Terralba, amara sorpresa per i dirigenti della scuola basket: via le consolle per il tabellone elettronico, attrezzi e palloni

TERRALBA. La brutta sorpresa, alle cinque del pomeriggio. Stefano Cuccu, presidente della Saab - Scuola avviamento addestramento basket –, è andato ad aprire la palestra di via De Amcis perché i ragazzini del minibasket avevano una partita. L’ingresso appena accostato, la porta dell’ufficio invece sfondata; guardare e capire è stato un attimo. La Saab ha ricevuto la sgradita visita dei ladri: da un primo elenco della spesa, i soliti ignoti-ignobili hanno portato via il defibrillatore, un compressore, il computer, la bici di un atleta, tutta l’attrezzatura sanitaria di primo soccorso, utensili vari contenuti in una scatola degli attrezzi. Siccome poi i ladri non hanno alcun discernimento, nemmeno sull’utilizzo della merce, hanno pensato bene si smontare le consolle che comandano il tabellone elettronico segnapunti, e segnatempo, i 24 secondi per le azioni di gioco. Completano il quadro: una decina di palloni da basket e altrettante felpe con scritto bello in grande “Saab”.

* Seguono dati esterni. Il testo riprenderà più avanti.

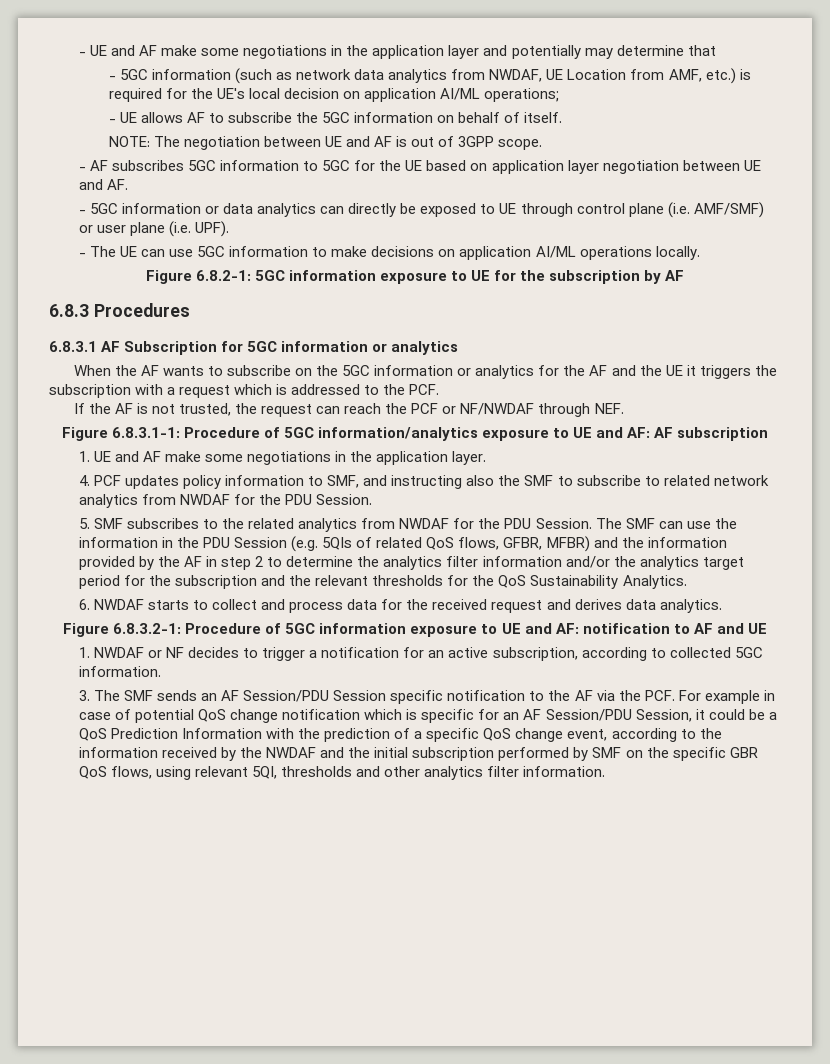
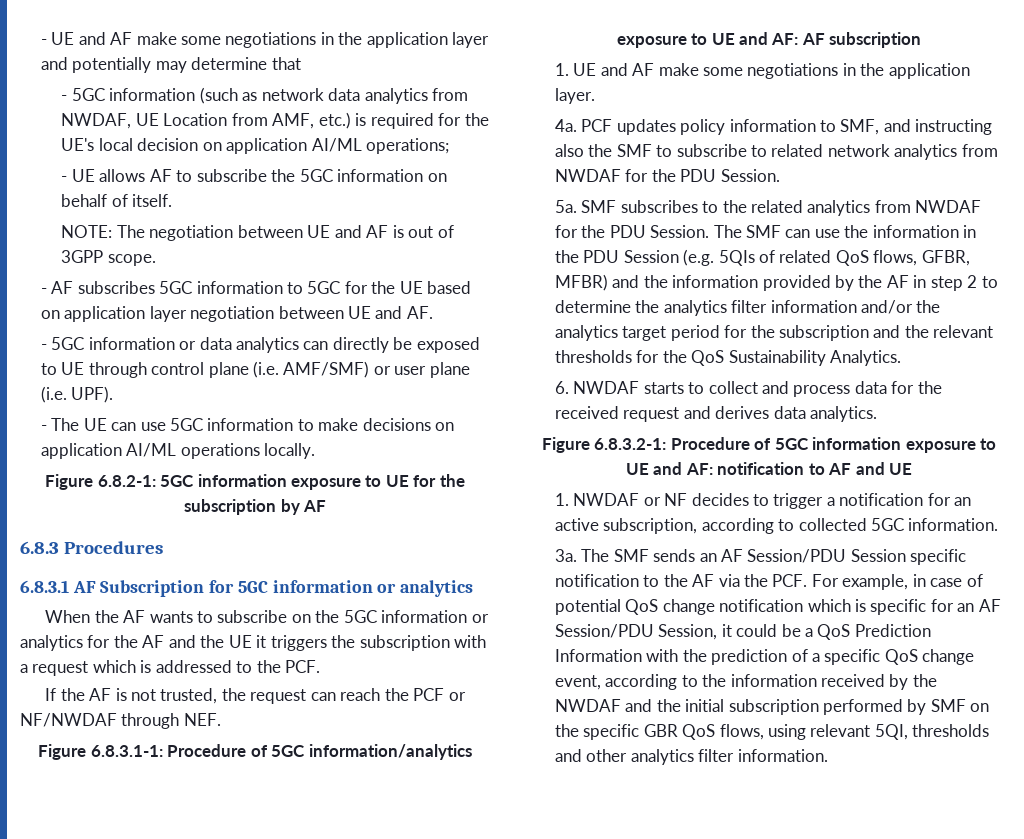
- 4. PCF updates policy information to SMF, and instructing also the SMF to subscribe to related network analytics from NWDAF for the PDU Session.
+ 4a. PCF updates policy information to SMF, and instructing also the SMF to subscribe to related network analytics from NWDAF for the PDU Session.
- 5. SMF subscribes to the related analytics from NWDAF for the PDU Session.
+ 5a. SMF subscribes to the related analytics from NWDAF for the PDU Session.
- 3. The SMF sends an AF Session/PDU Session specific notification to the AF via the PCF. For example in case of potential QoS change notification which is specific for an AF Session/PDU Session, it could be a QoS Prediction Information with the prediction of a specific QoS change event, according to the information received by the NWDAF and the initial subscription performed by SMF on the specific GBR QoS flows, using relevant 5QI, thresholds and other analytics filter information.
+ 3a. The SMF sends an AF Session/PDU Session specific notification to the AF via the PCF. For example, in case of potential QoS change notification which is specific for an AF Session/PDU Session, it could be a QoS Prediction Information with the prediction of a specific QoS change event, according to the information received by the NWDAF and the initial subscription performed by SMF on the specific GBR QoS flows, using relevant 5QI, thresholds and other analytics filter information.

«Siamo senza parole, si fa tanta fatica a tenere in piedi queste attività per far giocare i ragazzi e poi succedono cose simili». L’amarezza di Stefano Cuccu è quella di tutti i dirigenti-genitori di una società a conduzione familiare: 106 atleti tesserati per l’anno 2014-2015, la prima squadra in serie D, tre campionati giovanili, poi tutto il minibasket. Passione allo stato puro, più che guadagnare, impiego di energie, tempo, anche denaro per dirigenti e tutti quelli che ruotano attorno alla Saab. Ma va bene lo stesso.

Va bene, fino a quando ci si scopre vulnerabili. Esposti a delinquentelli che con tutta probabilità avranno anche difficoltà a piazzare la merce. Chi diavolo se lo prenderà, un defibrillatore? «Mi vengono solo i brividi a pensarci», dice Cuccu. Per non dire delle consolle, strumenti così tecnici che davvero non se ne vede l’utilizzo. Qualche tempo fa c’era stata già una prima visita dei ladri. Allora erano spariti 100 euro, ma soldi non ne sono stati più lasciati. La videosorveglianza non c’è: costa troppo. Ieri sera i dirigenti hanno fatto la denuncia ai carabinieri, anche gli amministratori sono andati alla palestra, che è comunale. Attoniti i ragazzi, e i bimbi del minibasket. Senza palloni, senza partita. Tutti gli altri, senza parole.